== EXERCISE INSTRUCTIONS ==
Each line from the one with "column Ajustado |" through the last line below must be written out exactly. Do not copy pictures.

== SUPPLIED MATERIAL ==
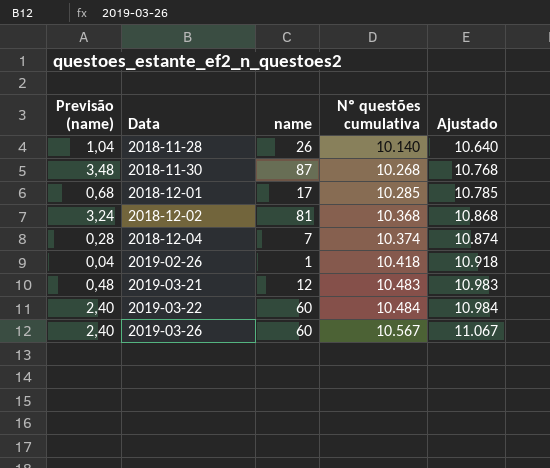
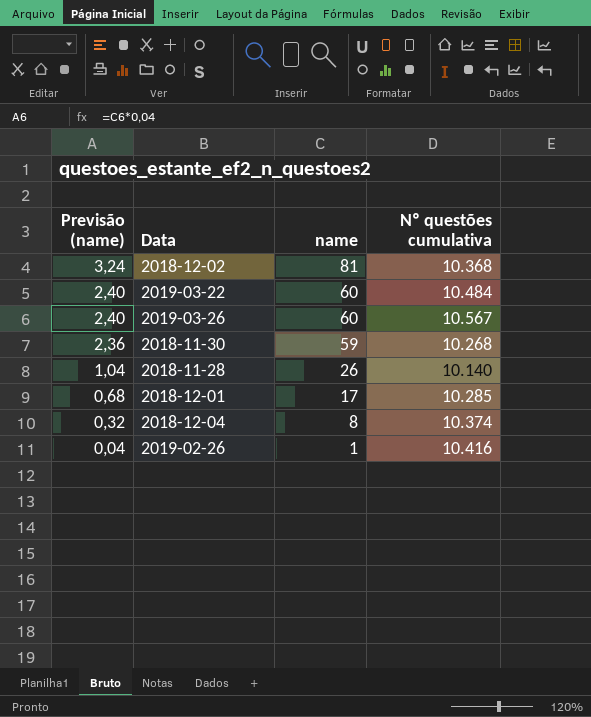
row order: Data ascending -> Previsão (name) descending
column Ajustado | formula: [Nº questões cumulativa] + 500 -> none
row 2019-03-21: 0,48 | 12 | 10.483 | 10.983 -> none
2018-11-30 | Previsão (name): 3,48 -> 2,36
2018-11-30 | name: 87 -> 59
2018-12-04 | Previsão (name): 0,28 -> 0,32
2018-12-04 | name: 7 -> 8
2019-02-26 | Nº questões cumulativa: 10.418 -> 10.416

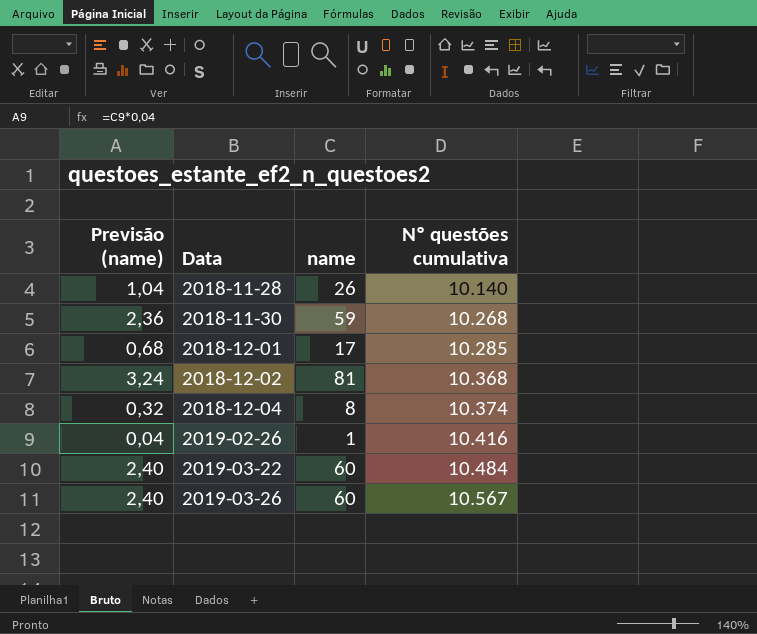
row order: Previsão (name) descending -> Data ascending

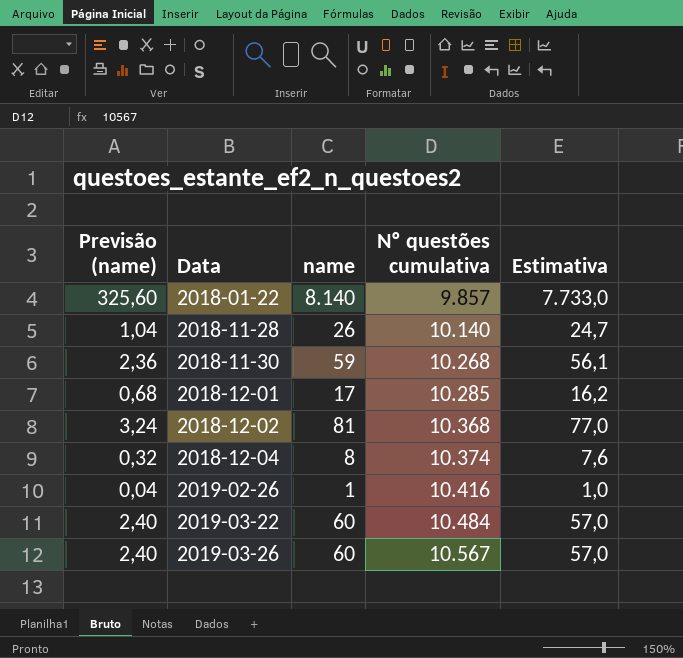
column Estimativa | formula: none -> [name] * 0,95
row 2018-01-22: none -> 325,60 | 8.140 | 9.857 | 7.733,0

== WRITTEN REPLY ==
column Ajustado | formula: [Nº questões cumulativa] + 500 -> none
row 2019-03-21: 0,48 | 12 | 10.483 | 10.983 -> none
2018-11-30 | Previsão (name): 3,48 -> 2,36
2018-11-30 | name: 87 -> 59
2018-12-04 | Previsão (name): 0,28 -> 0,32
2018-12-04 | name: 7 -> 8
2019-02-26 | Nº questões cumulativa: 10.418 -> 10.416

row order: Previsão (name) descending -> Data ascending

column Estimativa | formula: none -> [name] * 0,95
row 2018-01-22: none -> 325,60 | 8.140 | 9.857 | 7.733,0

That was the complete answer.